Tactile-auditory shape learning engages the lateral occipital complex

Abstract

Shape is an object property that inherently exists in vision and touch, and is processed in part by the lateral occipital complex (LOC). Recent studies have shown that shape can be artificially coded by sound using sensory substitution algorithms and learned with behavioral training. This finding offers a unique opportunity to test intermodal generalizability of the LOC beyond the sensory modalities in which shape is naturally perceived. Therefore, we investigated the role of the LOC in processing of shape by examining neural activity associated with learning tactile-shape-coded auditory information.
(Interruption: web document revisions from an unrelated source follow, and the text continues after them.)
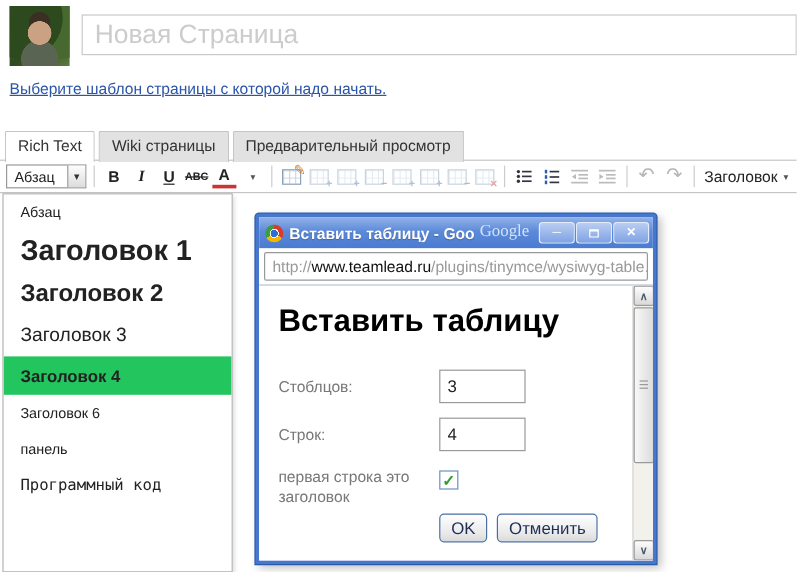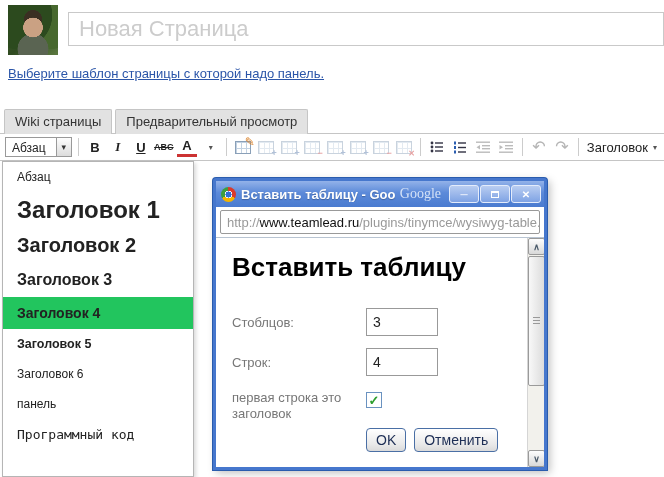--- a/index.html
+++ b/index.html
@@ -130,7 +130,7 @@
 
 <div class="avatar"></div>
 <input class="title-input" type="text" placeholder="Новая Страница" style="">
-<a class="template-link">Выберите шаблон страницы с которой надо панель.</a>
+<a class="template-link">Выберите шаблон страницы с которой надо начать.</a>
 
 <div class="tabs">
   <div class="tab">Wiki страницы</div>

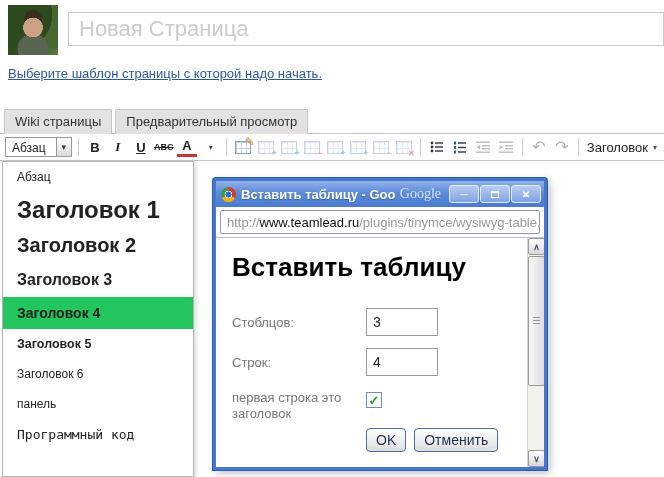--- a/index.html
+++ b/index.html
@@ -133,6 +133,7 @@
 <a class="template-link">Выберите шаблон страницы с которой надо начать.</a>
 
 <div class="tabs">
+  <div class="tab active">Rich Text</div>
   <div class="tab">Wiki страницы</div>
   <div class="tab">Предварительный просмотр</div>
 </div>

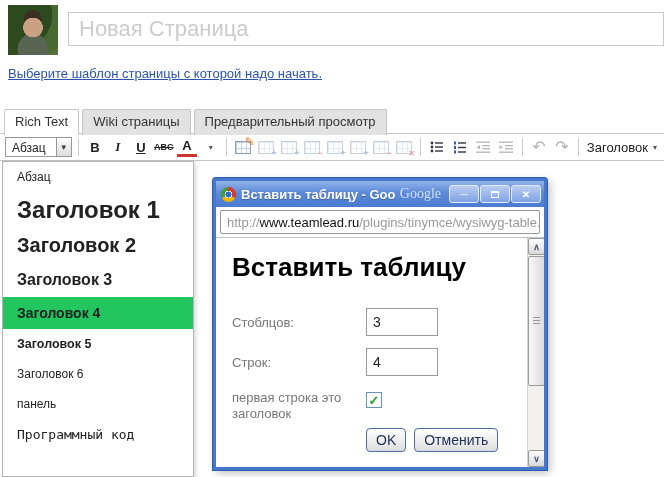--- a/index.html
+++ b/index.html
@@ -66,7 +66,7 @@
   .fi-p   { font-size:12px; }
   .fi-h1  { font-size:24px; font-weight:bold; padding-top:4px; padding-bottom:6px; }
   .fi-h2  { font-size:20px; font-weight:bold; padding-top:4px; padding-bottom:6px; }
-  .fi-h3  { font-size:16px; font-weight:bold; }
+  .fi-h3  { font-size:16px; font-weight:normal; }
   .fi-h4  { font-size:14px; font-weight:bold; background:#22c55e; }
   .fi-h5  { font-size:12.5px; font-weight:bold; }
   .fi-h6  { font-size:12px; }

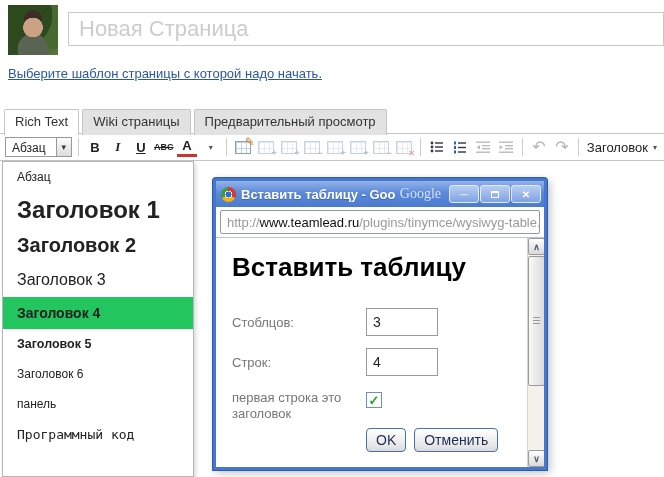--- a/index.html
+++ b/index.html
@@ -250,7 +250,6 @@
   <div class="fmt-item fi-h2">Заголовок 2</div>
   <div class="fmt-item fi-h3">Заголовок 3</div>
   <div class="fmt-item fi-h4">Заголовок 4</div>
-  <div class="fmt-item fi-h5">Заголовок 5</div>
   <div class="fmt-item fi-h6">Заголовок 6</div>
   <div class="fmt-item fi-panel">панель</div>
   <div class="fmt-item fi-code">Программный код</div>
Nine blindfolded sighted people learned the tactile-auditory relationship between raised abstract shapes and their corresponding shape-coded sounds over 5 d of training. Using functional magnetic resonance imaging, subjects were scanned before and after training during a task in which they first listened to a shape-coded sound transformation, then touched an embossed shape, and responded whether or not the tactile stimulus matched the auditory stimulus in terms of shape. We found that behavioral scores improved after training and that the LOC was commonly activated during the auditory and tactile conditions both before and after training. However, no significant training-related change was observed in magnitude or size of LOC activity; rather, the auditory cortex and LOC showed strengthened functional connectivity after training. These findings suggest that the LOC is available to different sensory systems for shape processing and that auditory-tactile sensory substitution training leads to neural changes allowing more direct or efficient access to this site by the auditory system.

Figure 1.

Behavioral paradigm. A, Examples of abstract shapes used in the study. B, Behavioral testing that took place in the laboratory was based on a forced-choice task where subjects heard five soundscapes and touched one shape, and chose the soundscape that matched the tactile shape. C, Training involved a learning phase where subjects explored five shapes and heard their corresponding soundscapes and an evaluation phase where they touched a shape and chose its corresponding soundscape from a set of five. Feedback was provided for each evaluation trial.

Figure 2.

Pretraining and posttraining fMRI sessions involved matching and control tasks that were presented in paired trials. In the first part of each matching trial, blindfolded subjects listened to a soundscape repeated four times, and in the second part of the trial, touched a tactile shape that either matched or did not match the shape corresponding to the soundscape heard in the first trial. Subjects responded “yes” or “no” with a key press during the scan acquisition following the second part of the trial. A control task involved the same paired-trial procedure during which subjects first listened to an auditory stimulus that was matched for acoustic characteristics to the soundscapes, and then touched a scrambled tactile shape; they made a key press at the end but no yes/no response was required. The posttraining session also contained an additional condition where subjects saw a visual shape in the second half of the matching trial and responded whether or not the soundscape matched the visual shape. The corresponding control condition included a visual scrambled shape.

Figure 3.

Behavioral results from the auditory–tactile shape-matching task (percentage correct shown). Performance in both the laboratory and the scanner was above chance before training (dark gray) and improved significantly after training (light gray). Performance on the auditory–visual task (black) was equivalent to that on the auditory–tactile task at posttraining. Dotted lines indicate chance level of performance. *p < 0.05; significance based on paired-samples t tests.

Figure 4.

The shape-listen minus control-listen contrast yielded activity in the LOC both before (left) and after (right) training in addition to expected activity in auditory cortical areas. Red arrows indicate LOC activity on the coronal and transverse slices.

Figure 5.

The shape minus control contrast involving each of the auditory and tactile modalities commonly yielded a subregion of the LOC as an area of activity both before and after training. Top, Left hemisphere sagittal sections; bottom, horizontal sections. The LOC was defined as the occipitotemporal area of visual activity resulting from the seeing-shape minus scrambled-shape (data acquired only posttraining). Regions of activity involving one, two, or all three modalities were coded differentially by different colors as indicated in a Venn diagram. A, Auditory; T, tactile; V, visual.

Figure 6.

A, Results of the functional connectivity analysis shown in a t map. The analysis showed that BOLD activity at an auditory cortex seed region, selected as the peak from the shape-listen minus control-listen contrast (x_pre, y_pre, z_pre = −62, −14, 4; x_post, y_post, z_post = −58, −16, 6), was correlated with that of the LOC (dotted circles) after but not before training (activity shown at z = 0). B, The same analysis also yielded positive correlation with the early visual cortex before training (dotted circles at x = 8, z = 10) but negative correlation in more ventral portions of early visual cortex after training (dotted circles at x = −26, z = −8).